The habit of buying second-hand items is widespread in the municipality of New Deir Alla, in the northwest of Jordan, although many of its citizens demand more facilities for the purchase and sale of this type of objects. This is the main conclusion of a research conducted by REUSEMED to study reuse habits in different communities and locations in the Mediterranean basin.

Specifically, 62.98% of those surveyed acknowledged having acquired used items in second-hand shops, charity stores, NGOs or reuse centers and 73% said they would do so again. However, 99% of the participants in the survey claimed that they would like to see more facilities and premises of this type set up in their city to contribute to the popularization of this practice.

According to the survey, the items that are most reused in Deir Alla thanks to second-hand stores are clothes (41.88%), household appliances (33.05%) and furniture (31.88%). On the other hand, the objects that respondents are most wary of purchasing from second-hand stores are textiles (37%), electronic equipment (28%) and furniture (29%).

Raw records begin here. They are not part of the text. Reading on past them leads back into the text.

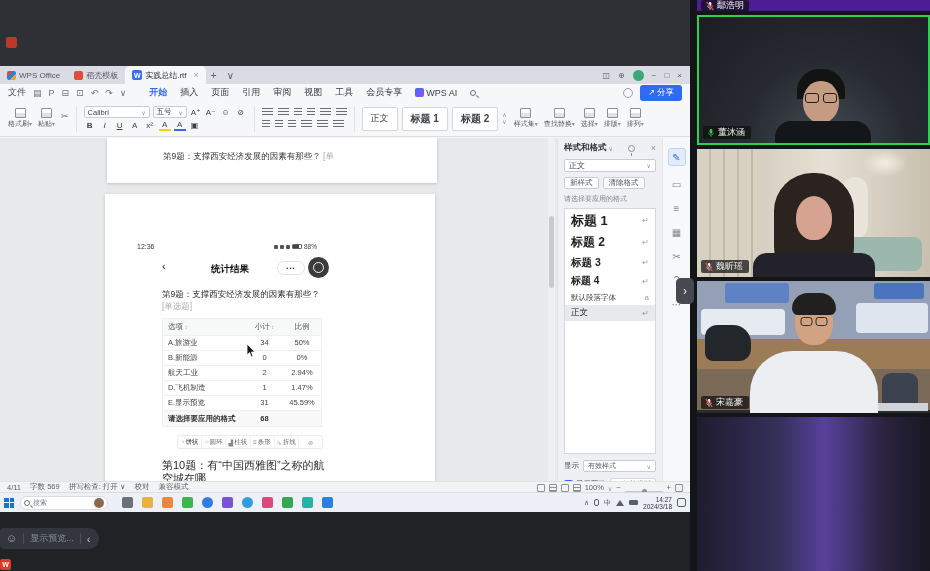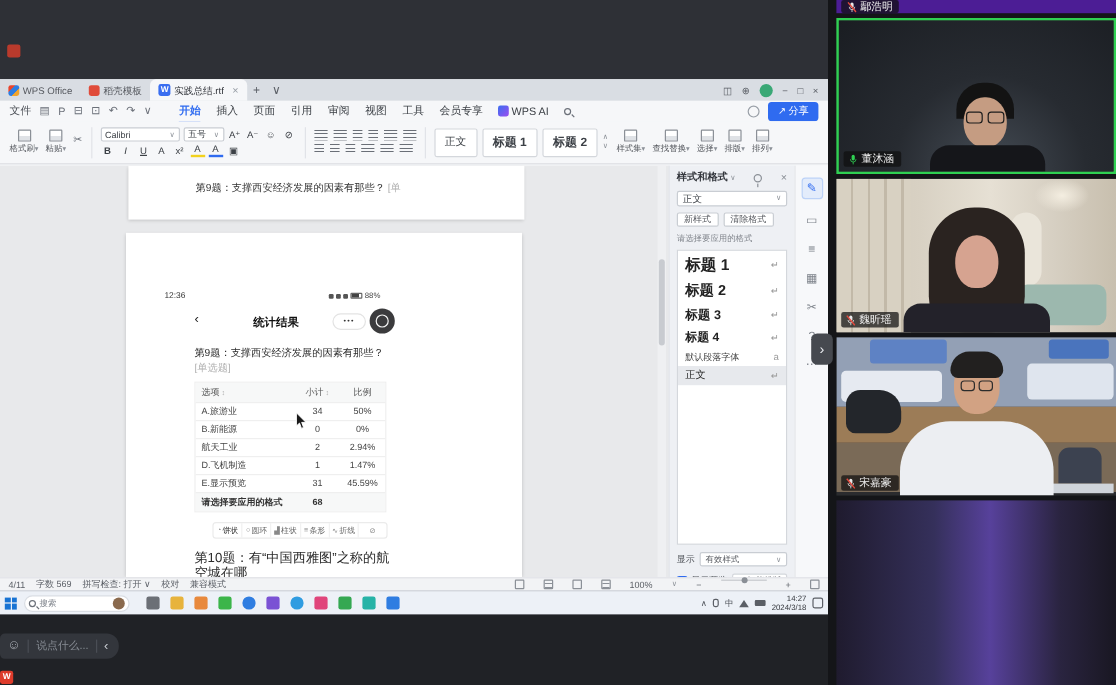--- a/index.html
+++ b/index.html
@@ -118,21 +118,21 @@
 .sp-dsel{flex:1;height:12px;background:#fff;border:1px solid #c9cdd3;border-radius:2px;display:flex;align-items:center;justify-content:space-between;padding:0 4px;font-size:7px}
 .sp-prev{display:flex;align-items:center;gap:3px;margin-top:6px;font-size:7.5px;color:#55585e}
 .cb{width:9px;height:9px;background:#2f6bf0;border-radius:2px;color:#fff;font-size:7px;line-height:9px;text-align:center}
 .smart{margin-left:auto;height:12px;border:1px solid #d4d7dc;background:#fff;border-radius:2px;display:flex;align-items:center;gap:2px;padding:0 4px;font-size:7px;color:#55585e}
 .spark{color:#f5a623;font-size:7px}
 
 .rail{position:absolute;left:662px;top:0;width:28px;height:343px;background:#f7f8fa;border-left:1px solid #e3e4e8;display:flex;flex-direction:column;align-items:center;gap:13px;padding-top:10px;font-size:10px;color:#7d828a}
 .rail .act{width:18px;height:18px;background:#e3ecfb;border:1px solid #bcd2f7;border-radius:3px;color:#2f6bf0;display:flex;align-items:center;justify-content:center}
 
 .sbar{position:absolute;left:0;top:415px;width:100%;height:11px;background:#f2f3f5;border-top:1px solid #e0e2e6;display:flex;align-items:center;gap:9px;padding:0 7px;font-size:7.5px;color:#5b5f66}
-.sbar .r{margin-left:auto;display:flex;align-items:flex-start;gap:16px}
+.sbar .r{margin-left:auto;display:flex;align-items:flex-end;gap:4px}
 .ic{display:inline-block;width:8px;height:8px;border:1px solid #8b9097;border-radius:1px}
 .ic.l{background:repeating-linear-gradient(180deg,transparent 0 2px,#8b9097 2px 3px)}
 .slider{width:38px;height:1px;background:#c5c8cc;position:relative}
 .slider i{position:absolute;left:17px;top:-2px;width:5px;height:5px;background:#8a8f96;border-radius:50%}
 
 .taskbar{position:absolute;left:0;top:492px;width:690px;height:20px;background:#edf1f7;border-top:1px solid #d9dde3;display:flex;align-items:center;padding:0 4px;gap:6px}
 .winlogo{width:10px;height:10px;display:grid;grid-template-columns:1fr 1fr;gap:1px}
 .winlogo i{background:#1873d3}
 .tsearch{width:88px;height:14px;background:#fff;border:1px solid #d9dde3;border-radius:7px;display:flex;align-items:center;gap:3px;padding:0 3px;font-size:7px;color:#7d828a}
 .tsearch .av{margin-left:auto;width:10px;height:10px;border-radius:50%;background:#8a6a4e}
@@ -690,18 +690,18 @@
       </span>
     </div>
 
 
     <div class="vid v5"></div>
   </div>
 
   <div class="chat">
     <span class="em">☺</span>
     <span class="dv"></span>
-    <span class="ph">说点什么...</span>
+    <span class="ph">显示预览...</span>
     <span class="dv"></span>
     <span class="col">‹</span>
   </div>
 
 </div>
 
 </body></html>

Those surveyed consider that the most recommended initiatives to popularize reuse practices among the citizens of Deir Alla are the opening of reuse centers and second-hand stores in strategic locations in the city (33%), the development of attractive advertising campaigns (23%), the public distribution of brochures and other information materials (22%) or the implementation of financial incentives for citizens who participate in this type of iniciatives (19%).

The survey found that price, ease of repair and availability of spare parts, and a long-lasting warranty are the causes that most motivate the purchase of second-hand objects among the inhabitants of Deir Alla. On the other hand, the main barriers for respondents who say they do not buy second-hand goods are the poor quality of the products (27%), health and safety concerns (25%) and hygiene concerns (18%).

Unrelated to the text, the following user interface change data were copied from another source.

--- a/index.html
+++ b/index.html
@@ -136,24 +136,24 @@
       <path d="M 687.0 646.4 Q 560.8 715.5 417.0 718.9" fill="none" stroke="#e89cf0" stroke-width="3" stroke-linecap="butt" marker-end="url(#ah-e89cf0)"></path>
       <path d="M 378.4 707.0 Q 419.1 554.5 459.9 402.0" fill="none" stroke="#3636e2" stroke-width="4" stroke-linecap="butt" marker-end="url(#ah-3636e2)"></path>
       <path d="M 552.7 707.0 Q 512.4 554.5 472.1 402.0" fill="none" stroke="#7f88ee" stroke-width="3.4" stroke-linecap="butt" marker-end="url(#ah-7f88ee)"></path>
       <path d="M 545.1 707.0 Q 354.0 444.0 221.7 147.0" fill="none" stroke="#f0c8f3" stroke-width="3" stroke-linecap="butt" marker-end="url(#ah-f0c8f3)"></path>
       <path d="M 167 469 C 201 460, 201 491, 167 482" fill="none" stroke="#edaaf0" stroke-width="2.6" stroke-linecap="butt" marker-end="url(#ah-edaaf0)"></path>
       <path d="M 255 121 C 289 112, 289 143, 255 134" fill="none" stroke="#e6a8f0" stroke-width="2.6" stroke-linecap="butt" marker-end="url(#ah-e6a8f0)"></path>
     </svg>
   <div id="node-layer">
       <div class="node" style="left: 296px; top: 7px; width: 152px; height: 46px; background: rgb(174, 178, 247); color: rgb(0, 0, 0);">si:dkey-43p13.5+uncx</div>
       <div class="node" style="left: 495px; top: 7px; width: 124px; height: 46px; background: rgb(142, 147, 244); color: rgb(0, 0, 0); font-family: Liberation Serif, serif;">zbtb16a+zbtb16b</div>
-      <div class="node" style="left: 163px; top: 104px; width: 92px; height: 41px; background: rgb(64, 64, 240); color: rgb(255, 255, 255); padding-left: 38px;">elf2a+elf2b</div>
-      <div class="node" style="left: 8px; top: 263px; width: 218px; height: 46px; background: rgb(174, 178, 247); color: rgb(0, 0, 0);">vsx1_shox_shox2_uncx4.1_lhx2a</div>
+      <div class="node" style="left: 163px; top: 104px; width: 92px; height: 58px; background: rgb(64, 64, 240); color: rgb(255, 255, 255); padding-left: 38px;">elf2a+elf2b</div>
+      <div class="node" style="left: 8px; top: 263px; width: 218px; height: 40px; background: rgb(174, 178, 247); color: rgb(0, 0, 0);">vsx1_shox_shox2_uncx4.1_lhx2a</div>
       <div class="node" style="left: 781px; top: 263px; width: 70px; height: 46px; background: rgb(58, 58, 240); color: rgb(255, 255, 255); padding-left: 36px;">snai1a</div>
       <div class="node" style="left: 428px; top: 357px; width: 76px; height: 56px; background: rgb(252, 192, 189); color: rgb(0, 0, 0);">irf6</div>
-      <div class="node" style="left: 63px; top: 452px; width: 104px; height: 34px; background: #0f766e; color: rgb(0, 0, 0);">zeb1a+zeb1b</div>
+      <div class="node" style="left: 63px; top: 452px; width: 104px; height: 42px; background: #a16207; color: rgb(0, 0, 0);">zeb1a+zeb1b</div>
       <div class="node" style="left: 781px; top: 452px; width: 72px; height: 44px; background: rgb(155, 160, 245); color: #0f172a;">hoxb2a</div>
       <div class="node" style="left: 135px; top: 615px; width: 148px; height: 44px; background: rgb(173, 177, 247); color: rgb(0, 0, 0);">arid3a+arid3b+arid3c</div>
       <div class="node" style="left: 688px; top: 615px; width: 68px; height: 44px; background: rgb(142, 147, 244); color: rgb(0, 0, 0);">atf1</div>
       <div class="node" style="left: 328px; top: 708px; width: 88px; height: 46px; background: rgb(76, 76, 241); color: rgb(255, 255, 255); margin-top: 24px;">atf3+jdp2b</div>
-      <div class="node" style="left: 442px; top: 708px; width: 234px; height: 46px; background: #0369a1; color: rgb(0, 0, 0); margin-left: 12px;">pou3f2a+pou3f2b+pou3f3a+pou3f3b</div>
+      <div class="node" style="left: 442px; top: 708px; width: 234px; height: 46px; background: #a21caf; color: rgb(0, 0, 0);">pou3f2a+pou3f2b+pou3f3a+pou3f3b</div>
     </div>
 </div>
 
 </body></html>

The survey is part of a research developed by REUSEMED to identify barriers to reuse in various geographical locations in the Mediterranean basin. REUSEMED proposes to create municipal networks based on reuse circuits for home appliances, furniture, books, clothes, Waste Electrical & Electronic Equipment and food. To set up the networks, 4 cities in Spain, Italy, Jordan and Tunisia will design and test composting installations, food collection points in markets, repair and reuse centers, reuse corners in shops and repairing cafes.